**What is being asked**
State the number of lines in these records that include the string "payment", and say nothing more.

**Input records**
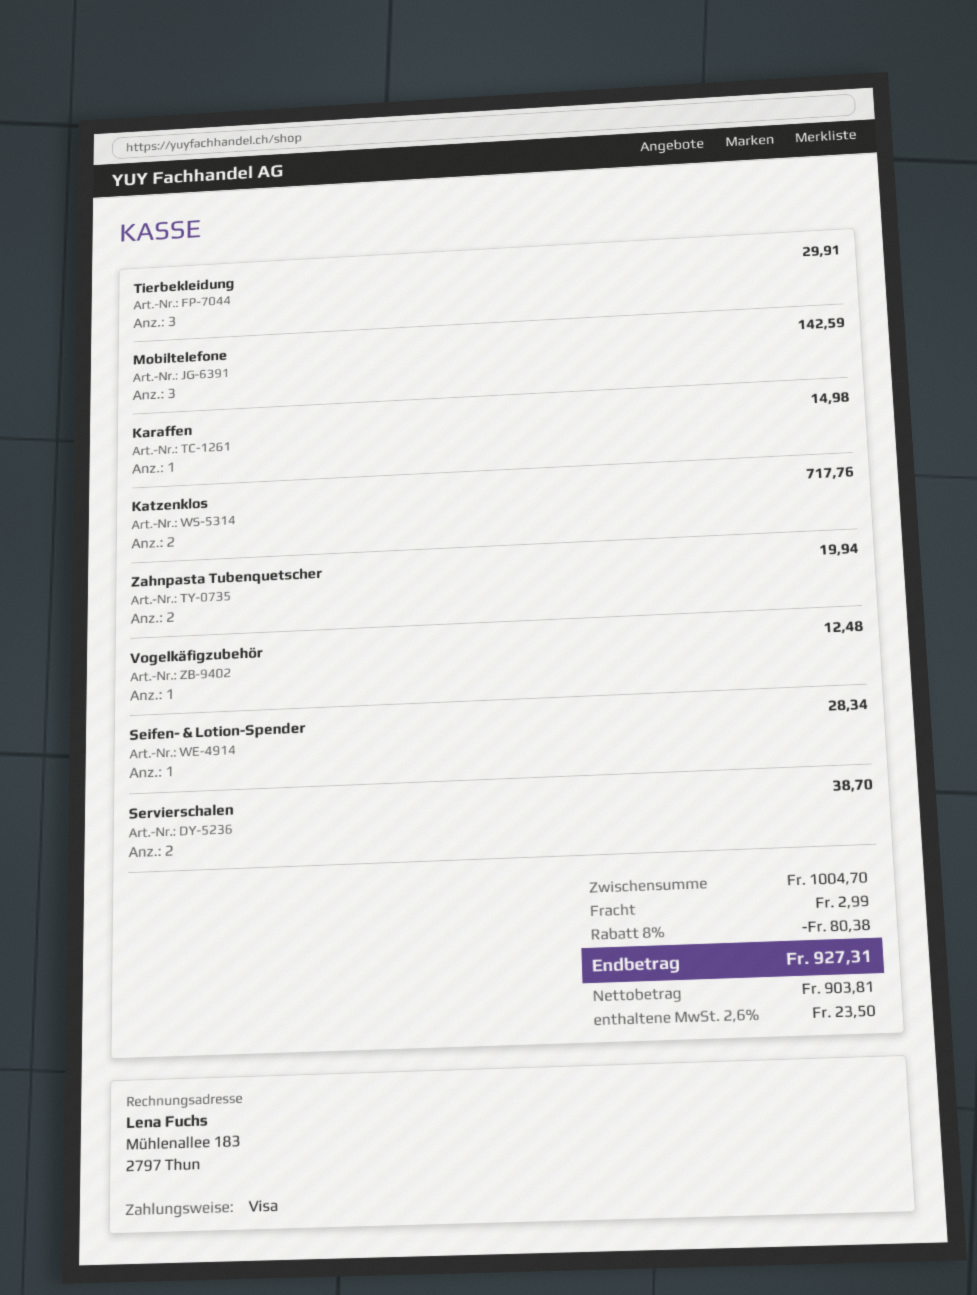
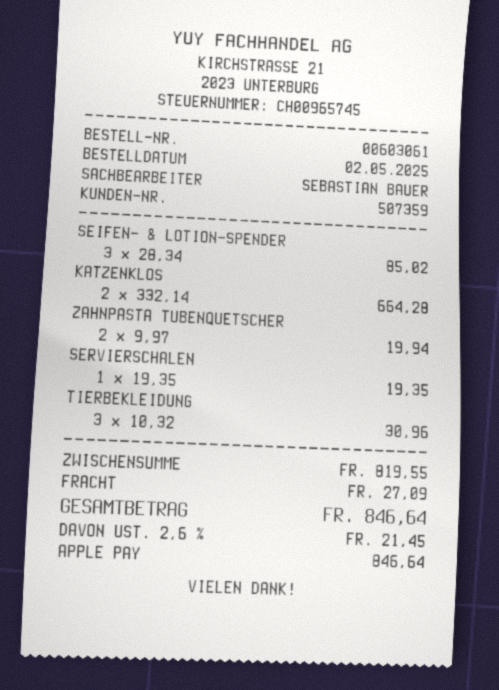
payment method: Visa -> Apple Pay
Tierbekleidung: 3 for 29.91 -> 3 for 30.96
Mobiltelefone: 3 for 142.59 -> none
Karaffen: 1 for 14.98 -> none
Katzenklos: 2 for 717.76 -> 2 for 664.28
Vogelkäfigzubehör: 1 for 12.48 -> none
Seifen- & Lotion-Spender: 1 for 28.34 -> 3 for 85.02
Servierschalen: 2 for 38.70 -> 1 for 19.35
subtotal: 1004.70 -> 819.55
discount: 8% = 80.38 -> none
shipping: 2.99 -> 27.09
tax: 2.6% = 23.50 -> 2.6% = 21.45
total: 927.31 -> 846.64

* * *

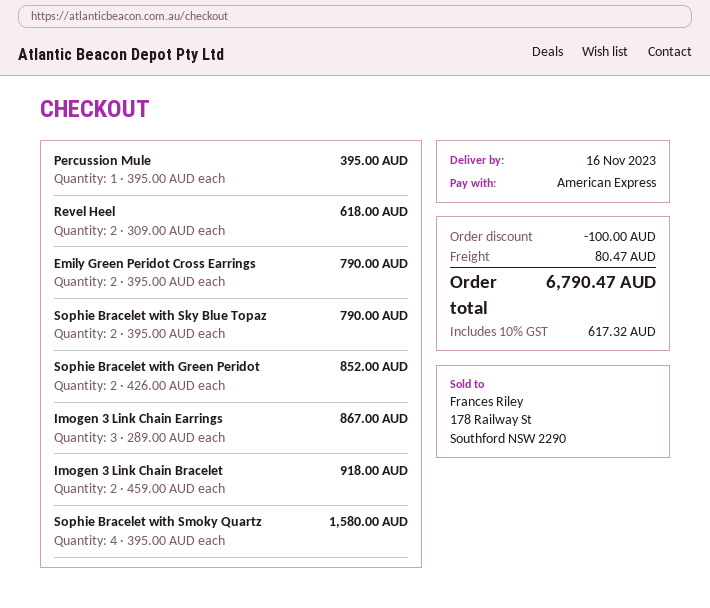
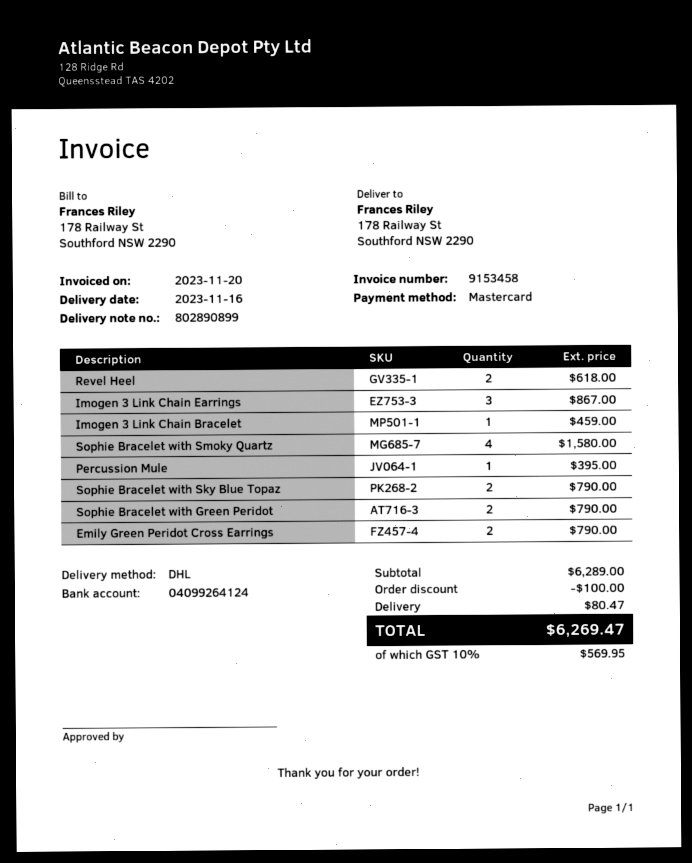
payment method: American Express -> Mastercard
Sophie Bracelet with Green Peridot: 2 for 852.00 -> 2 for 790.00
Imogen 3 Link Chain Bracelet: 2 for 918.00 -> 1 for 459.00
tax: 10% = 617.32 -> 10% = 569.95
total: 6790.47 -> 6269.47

**Solution to this exercise**
2